The httpd.conf file is read once the server starts up. The regular expressions are compiled once. Multiple short and simple REs execute faster than the one single, complex one. Execution time is the factor that matters most in this case.

[edited by: jatar_k at 4:35 pm (utc) on Sep. 22, 2002]
[edit reason] stopped side scroll [/edit]

caine




msg:441899
 1:06 am on Sep 10, 2002 (gmt 0)

This has been one hell of a read, i've got my copy of .htaccess file and will drop it on the server, for my next site. Impressive.

Who needs books !

jdMorgan




msg:441900
 1:08 am on Sep 10, 2002 (gmt 0)

andreasfriedrich,

Excellent data...

I wonder what the result would be performance-wise with four RewriteCond lines: One each for start-anchored, end-anchored, fully-anchored, and unanchored pattern strings.

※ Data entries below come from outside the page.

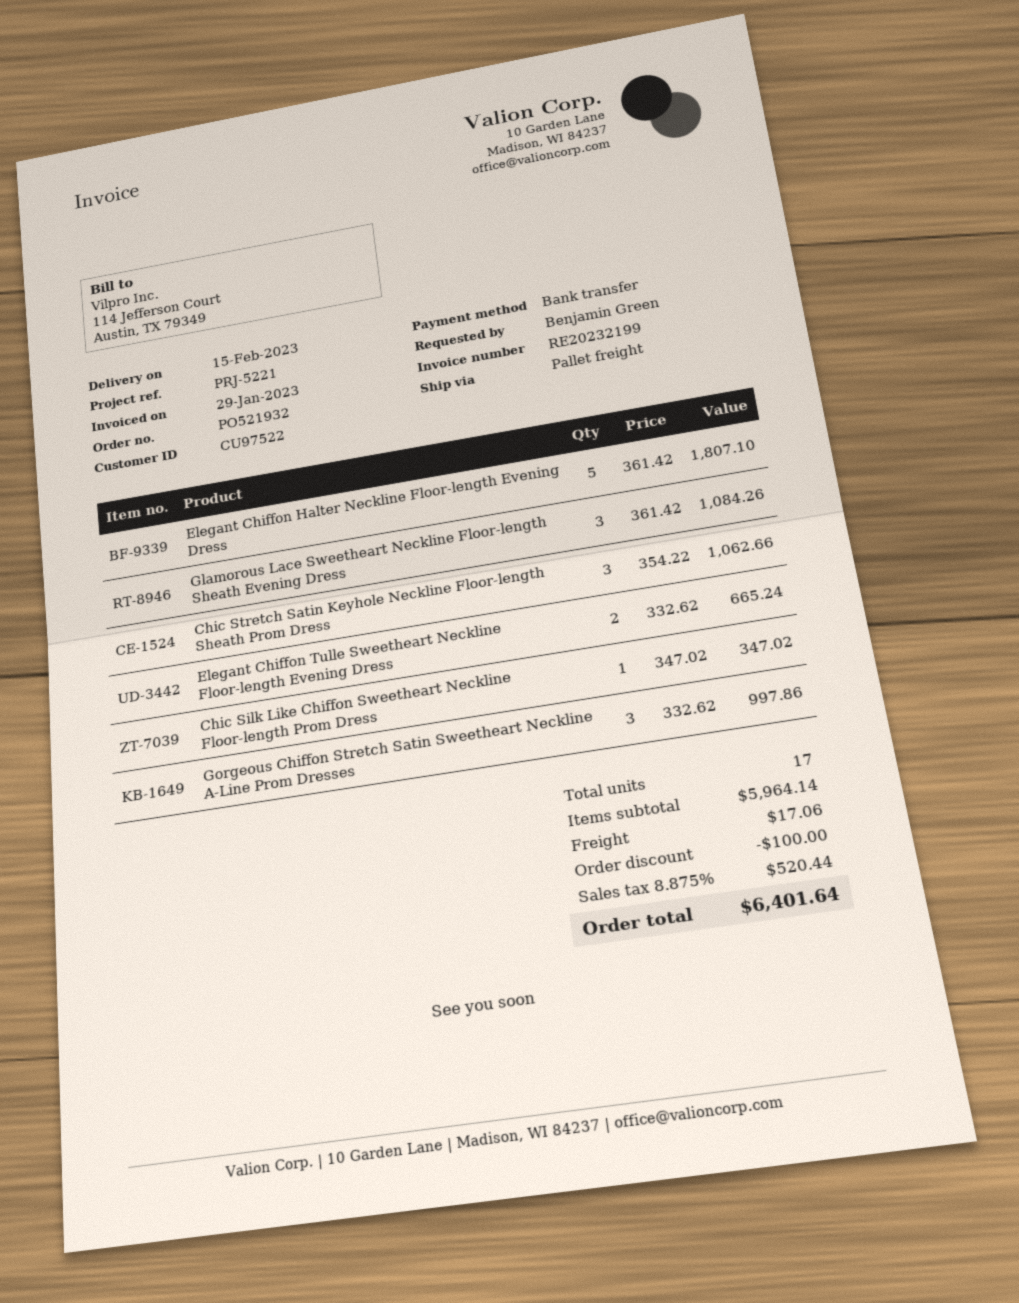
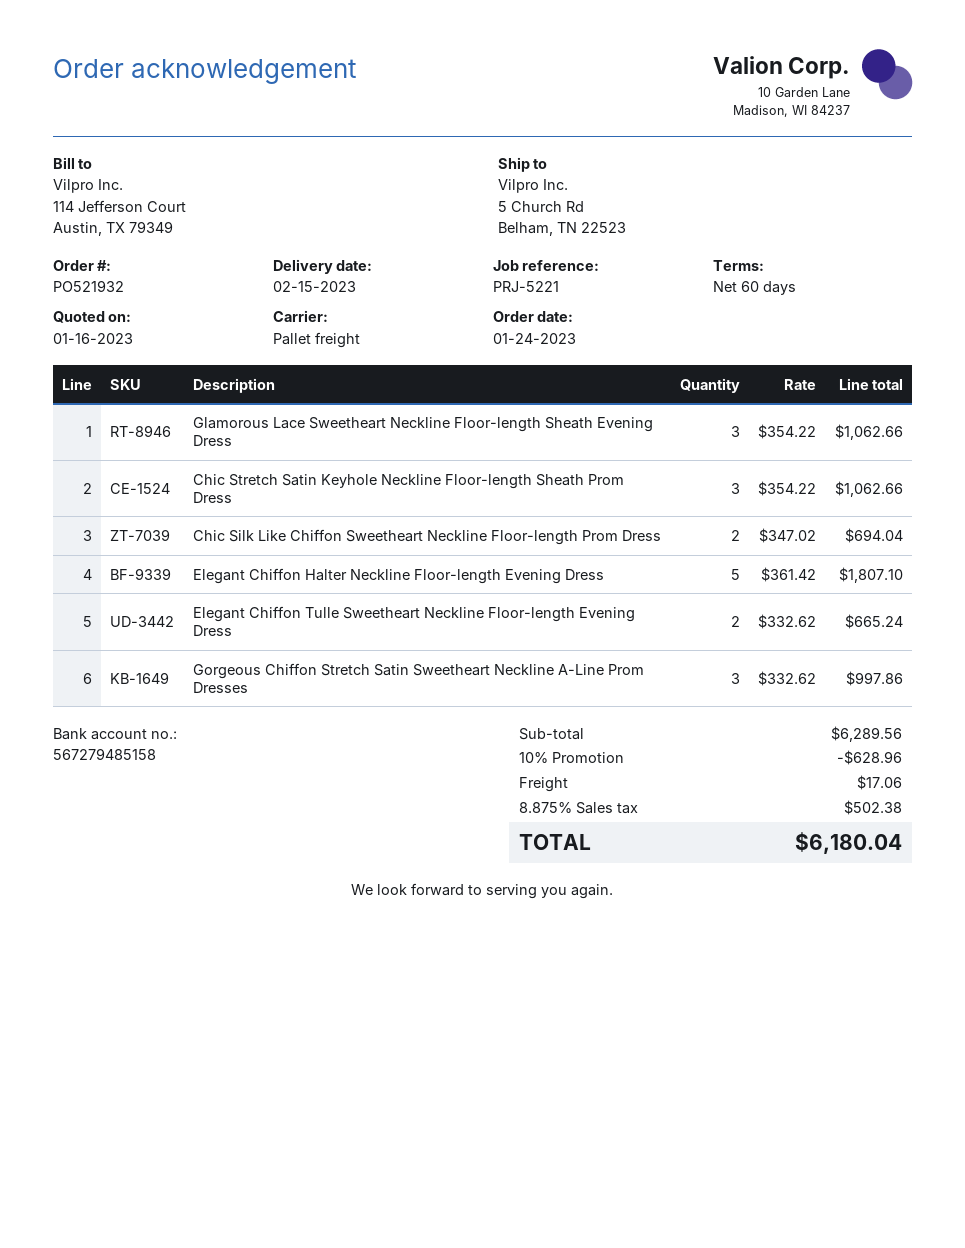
Glamorous Lace Sweetheart Neckline Floor-length Sheath Evening Dress: 3 x 361.42 = 1084.26 -> 3 x 354.22 = 1062.66
Chic Silk Like Chiffon Sweetheart Neckline Floor-length Prom Dress: 1 x 347.02 = 347.02 -> 2 x 347.02 = 694.04
subtotal: 5964.14 -> 6289.56
discount: 100.00 -> 628.96
tax: 8.875% = 520.44 -> 8.875% = 502.38
total: 6401.64 -> 6180.04

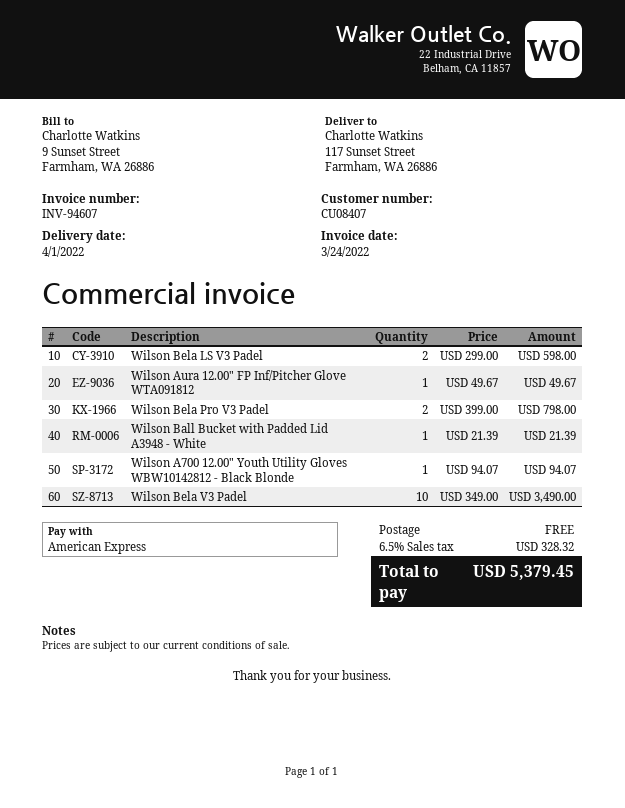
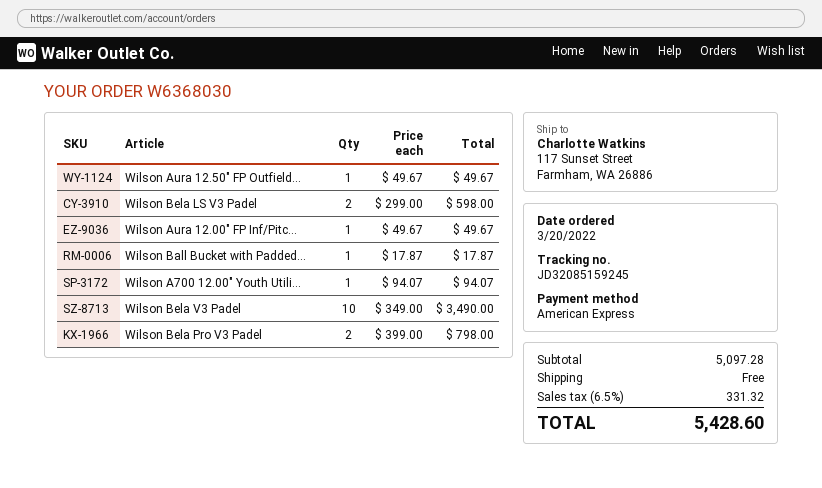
Wilson Ball Bucket with Padded Lid A3948 - White: 1 x 21.39 = 21.39 -> 1 x 17.87 = 17.87
Wilson Aura 12.50" FP Outfield...: none -> 1 x 49.67 = 49.67
tax: 6.5% = 328.32 -> 6.5% = 331.32
total: 5379.45 -> 5428.60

I use this method to keep the patterns organized by type, and to keep them neat and easy to maintain.

Thanks for the test - Very useful.

Jim

bird




msg:441901
 1:22 am on Sep 10, 2002 (gmt 0)

Interesting comparison Andreas, thanks!

If I'm reading your code correctly, then you're demonstrating two things:

a) The response time difference between the two .htaccess files makes roughly 10%.

b) Each call takes between 0.002 and 0.006 seconds, depending on the load of the machine.

Combining those two, we're talking about an average additional overhead caused by multiple RewriteConds of 0.0004 seconds (1/2500 seconds) per request, on a somewhat aged machine.

Since you're always fetching the same file from the disk cache, the remaining server side overhead is very low (in contrast to a real life situation, where each request may cause a different set of files to be loaded from disk first), so we can assume that the difference is indeed caused by the different rule sets. The comments in your code talk about parsing the HTML, but I don't understand enough Perl to see if that really happens.

In summary, I'd prefer the maintenance friendly multiple-rule version any time, if it only costs me such a small price in terms of response time. Of course, I'm not serving millions of requests per day, so your mileage may vary.

andreasfriedrich




msg:441902
 1:37 am on Sep 10, 2002 (gmt 0)

comments in your code talk about parsing the HTML, but I don't understand enough Perl to see if that really happens.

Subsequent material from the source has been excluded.